Засим ноги у юнги подкосились, и он упал передо мной. Я приподнялся, потянув за собой Джека, и по-отечески погладил Тима по голове.
— Не принимай близко к сердцу! — посоветовал я. — Жизнь, она иногда такая. Со временем к ней привыкаешь. Подумай о тех, кто служит в военном флоте и обливается этой кровью в каждом бою. Что, если бы они стали распускать нюни от каждой царапины?
— Да это ж его член, — надтреснутым голосом проговорил Тим, — это…
Дрожащие губы бедняги не сумели больше выдавить ни звука.
— Возьми себя в руки! — стоял на своём я. — Туземцы подумают, что ты плачешь по капитану Баттеруорту. А мы, обитатели трюма, не совсем в ладах с тем, кто ведёт наше судно.
— Нет-нет, — кивая, заверил меня Тим. — Я его тоже не люблю, но…

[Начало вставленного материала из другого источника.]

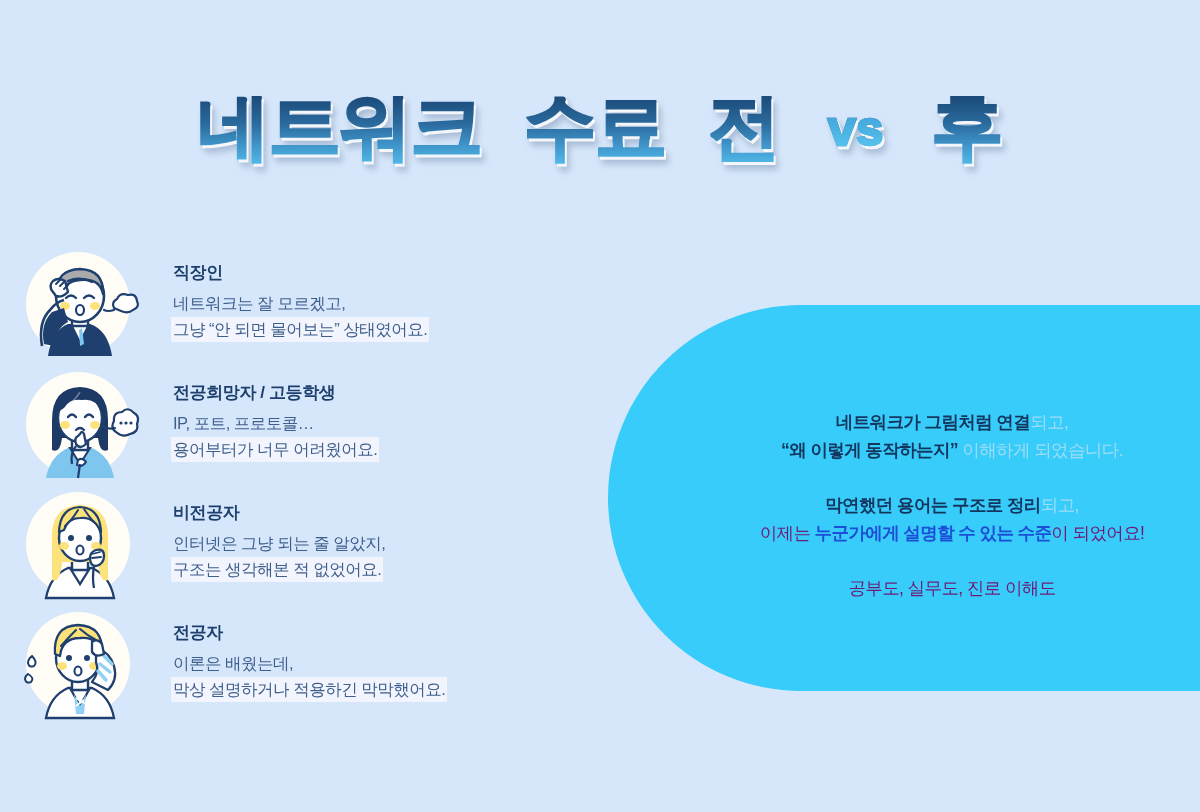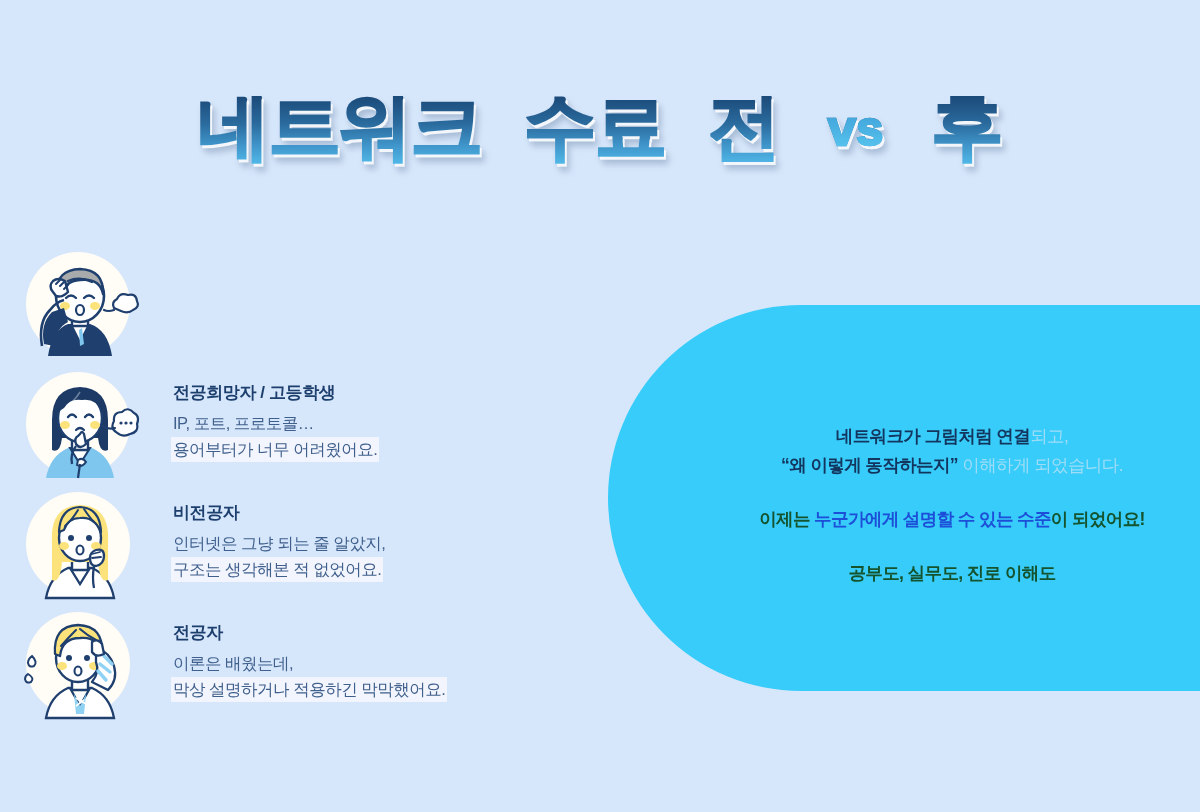--- a/index.html
+++ b/index.html
@@ -172,6 +172,11 @@
         <path d="M94 62 Q88 64 84 62" fill="none" stroke="#1f3f6e" stroke-width="2.2" stroke-linecap="round"></path>
       </svg>
     </div>
+    <div class="persona-text">
+      <div class="persona-label">직장인</div>
+      <span class="persona-line">네트워크는 잘 모르겠고,</span>
+      <span class="persona-line hl">그냥 “안 되면 물어보는” 상태였어요.</span>
+    </div>
   </div>
 
   <div class="persona-row">

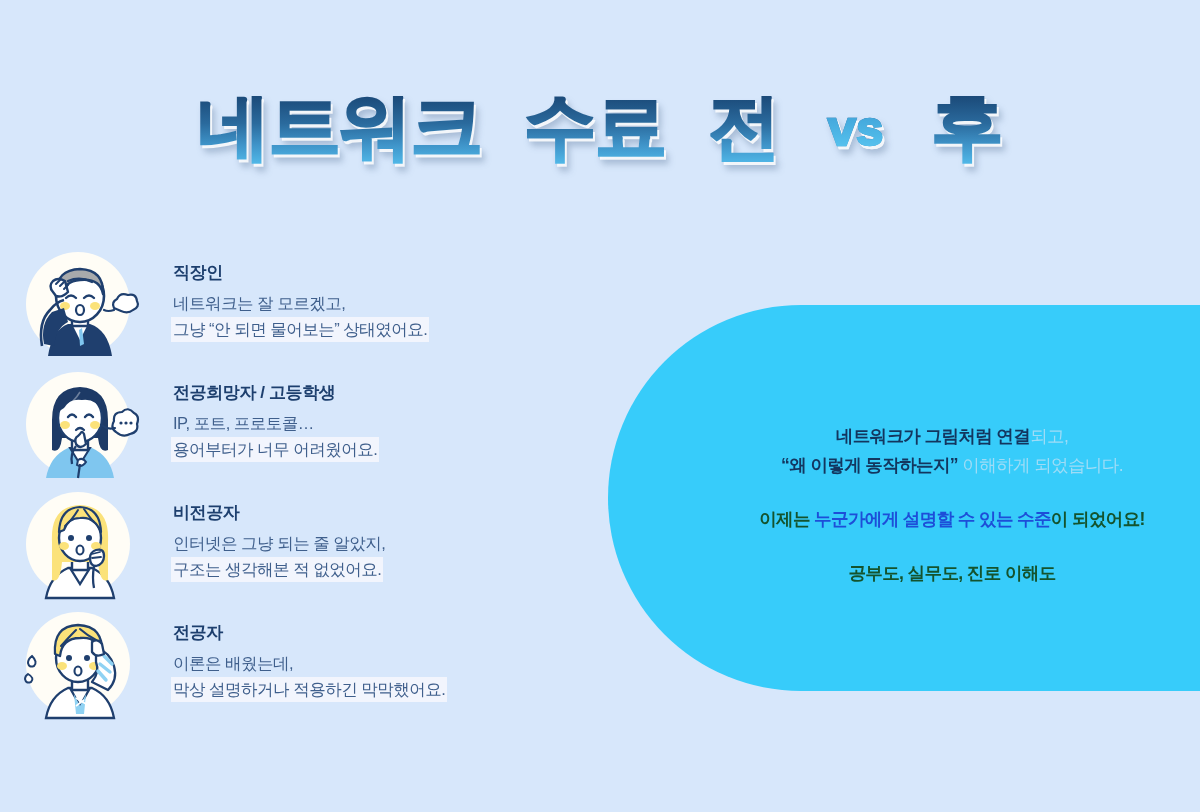--- a/index.html
+++ b/index.html
@@ -312,6 +312,7 @@
     </div>
 
     <div class="panel-block">
+      <div class="panel-line"><span class="t-navy">막연했던 용어는 구조로 정리</span><span class="t-soft">되고,</span></div>
       <div class="panel-line"><span class="t-softb">이제는 </span><span class="t-white">누군가에게 설명할 수 있는 수준</span><span class="t-softb">이 되었어요!</span></div>
     </div>
 

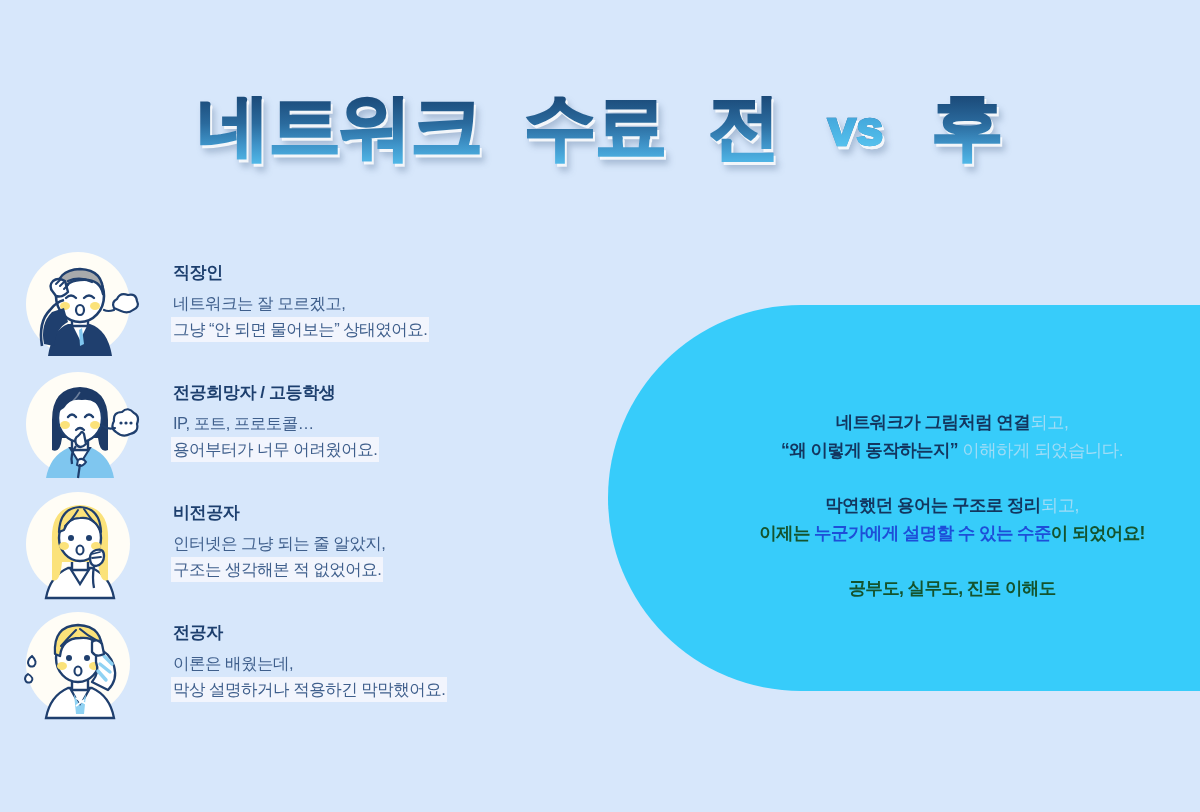--- a/index.html
+++ b/index.html
@@ -128,7 +128,7 @@
   .t-navy  { color: #13365f; font-weight: 700; }
   .t-soft  { color: #9fdcf6; font-weight: 500; }
   .t-white { color: #1d4ed8; font-weight: 700; }
-  .t-softb { color: #14532d; font-weight: 700; }
+  .t-softb { color: #701a75; font-weight: 400; }
 </style>
 </head>
 <body>

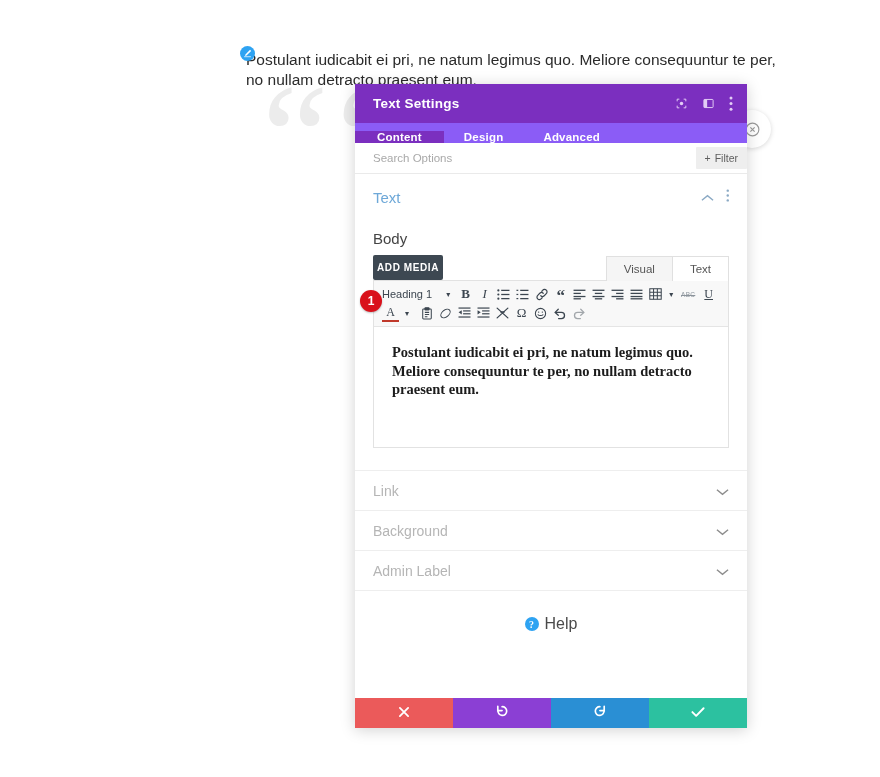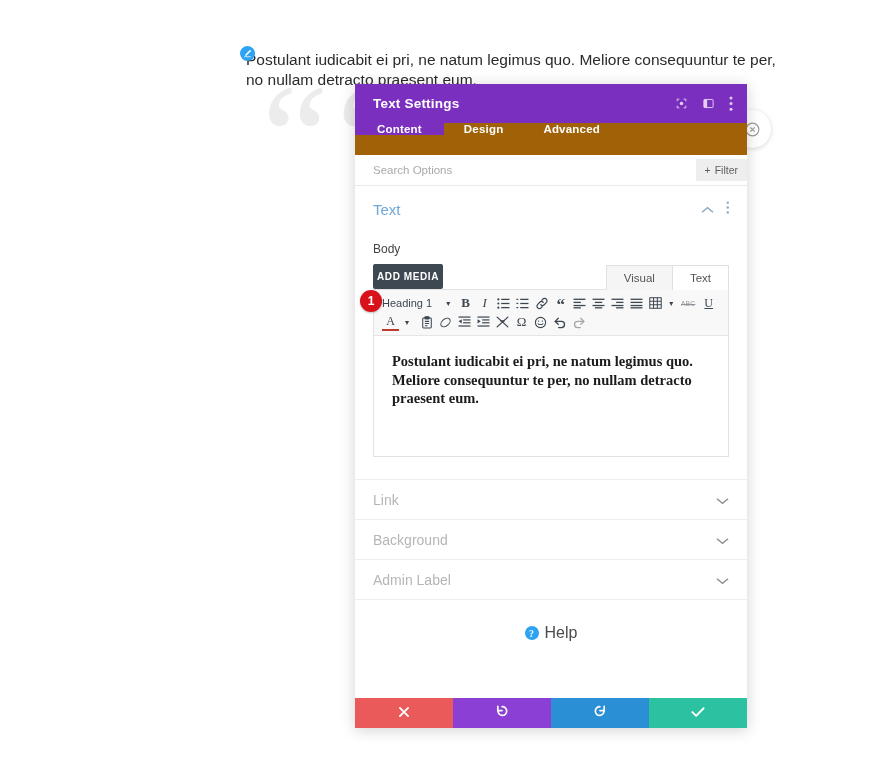--- a/index.html
+++ b/index.html
@@ -121,10 +121,10 @@
   }
 
   .modal-tabs {
-    height: 32px;
-    background: #a16207;
-    display: flex;
-    align-items: flex-start;
+    height: 20px;
+    background: #8b5cf6;
+    display: flex;
+    align-items: flex-end;
     flex: 0 0 auto;
   }
   .tab {

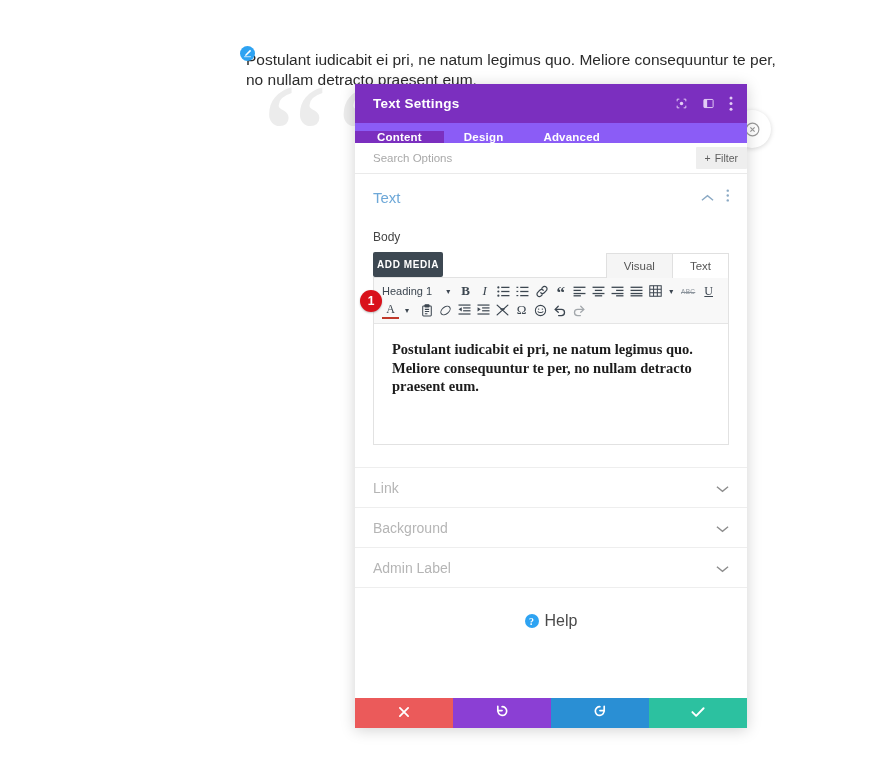--- a/index.html
+++ b/index.html
@@ -200,7 +200,7 @@
   }
 
   .field-label {
-    font-size: 12px;
+    font-size: 15px;
     color: #444;
     margin-bottom: 8px;
     margin-top: 24px;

— …Но у тебя богатое воображение. Ты просто представил себе, каково было бы самому лишиться этого причиндала. Однако его всё-таки отхватили у другого. Твой остался при тебе. Видишь ли, Тим, я бы никому не советовал ставить себя на место других. Иначе впору сразу прыгать за борт. Давай-ка лучше взбодрись и окажи услугу своему товарищу Джону Сильверу. Иди на палубу и послушай, что там говорят: выживет этот треклятый капитан или нет. И ещё эта женщина… ты узнал её?
— Нет, — сказал Тим, физиономия которого вместо пепельно-серого стала обретать более натуральный цвет. — Я не успел её разглядеть, и вообще они все на одно лицо.
— Разумеется, Тим, если не умеешь смотреть…
— Я сразу побежал за Скьюдамором, — как бы оправдываясь и поясняя, сказал он.
— И правильно сделал! — похвалил я.
Слово одобрения обычно творит чудеса с изнемогшими и отчаявшимися юнцами вроде Тима. Действительно, он встал и потопал прочь, хоть и на дрожащих ногах.
Я же вновь улёгся и пересказал всё Джеку. Тот весело стукнул меня в живот (жест, который однажды по ошибке сделал я и который так понравился моему товарищу, что он перенял его) и только потом в лаконичных выражениях послал эту весть по рядам. Чуть погодя в трюме явно наступило радостное оживление. Туземцы, с которыми я делил свою участь, иногда подавали незнакомые мне сигналы, однако их легко было распознать даже без сигнальной книги, стоило только прислушаться. Теперь все радовались: похоже, языческие боги и шаманские побрякушки в кои-то веки одолели Всемогущего и поставили его на колени.